Filter the records down to the lines that hold the word "none", and copy each of those lines.

**Dataset excerpts**
*** Block opens ***

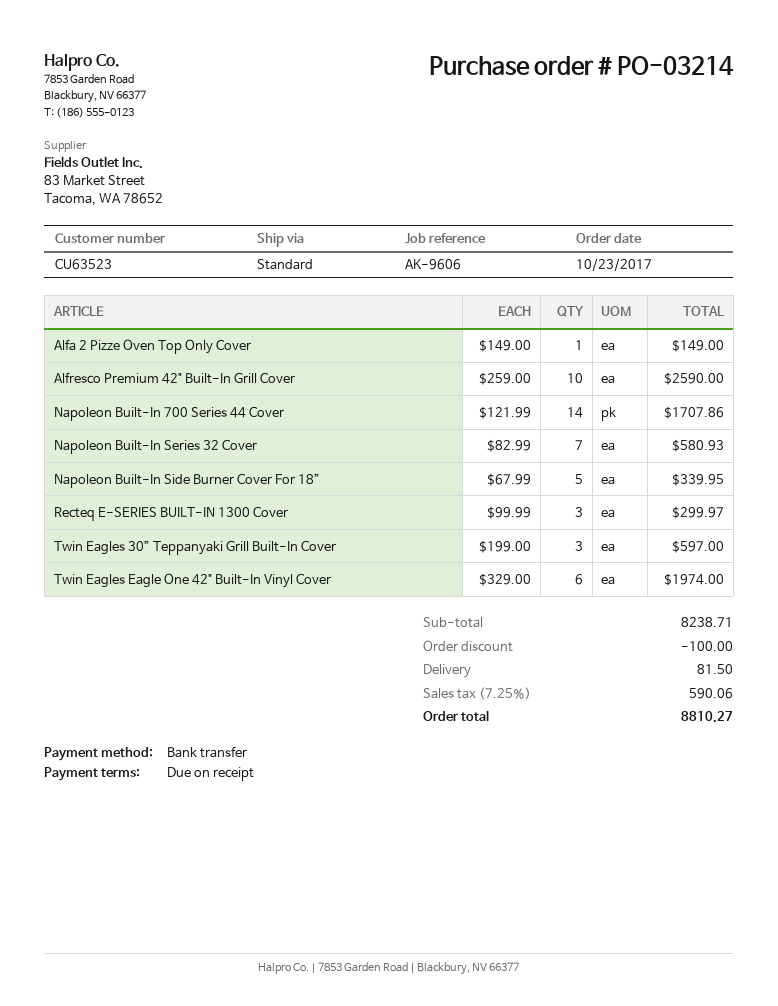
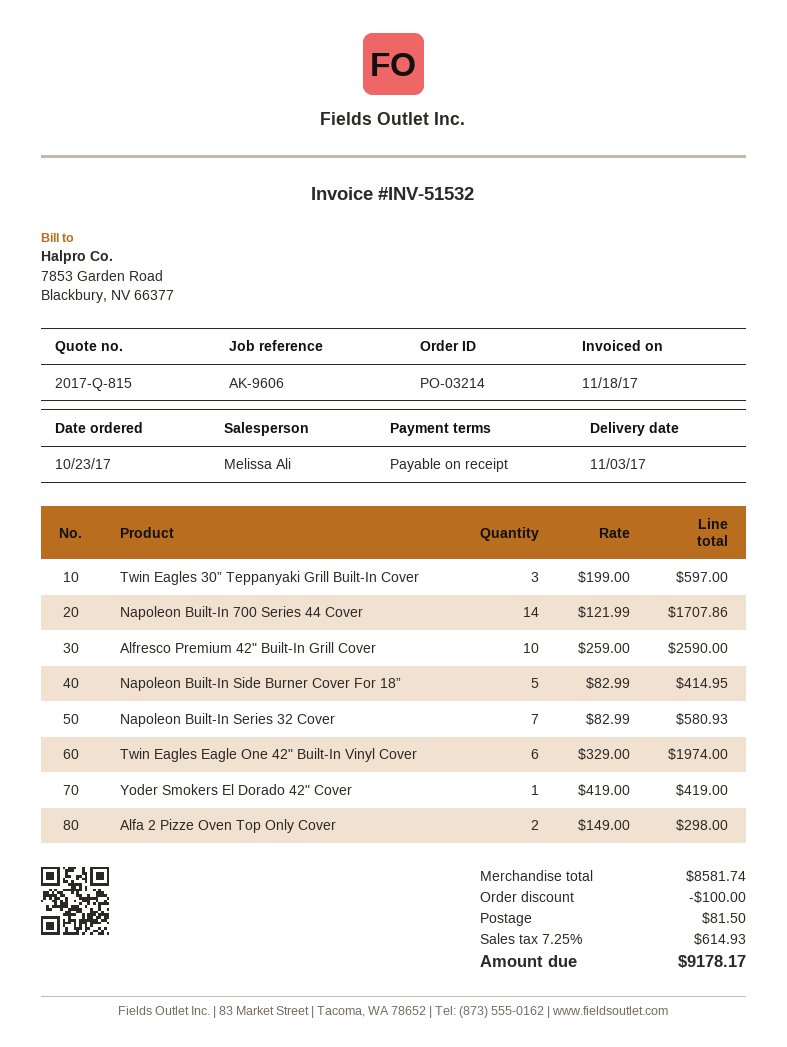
Alfa 2 Pizze Oven Top Only Cover: 1 x 149.00 = 149.00 -> 2 x 149.00 = 298.00
Napoleon Built-In Side Burner Cover For 18”: 5 x 67.99 = 339.95 -> 5 x 82.99 = 414.95
Recteq E-SERIES BUILT-IN 1300 Cover: 3 x 99.99 = 299.97 -> none
Yoder Smokers El Dorado 42" Cover: none -> 1 x 419.00 = 419.00
subtotal: 8238.71 -> 8581.74
tax: 7.25% = 590.06 -> 7.25% = 614.93
total: 8810.27 -> 9178.17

*** Block closes ***

**Answer for this exercise**
Recteq E-SERIES BUILT-IN 1300 Cover: 3 x 99.99 = 299.97 -> none
Yoder Smokers El Dorado 42" Cover: none -> 1 x 419.00 = 419.00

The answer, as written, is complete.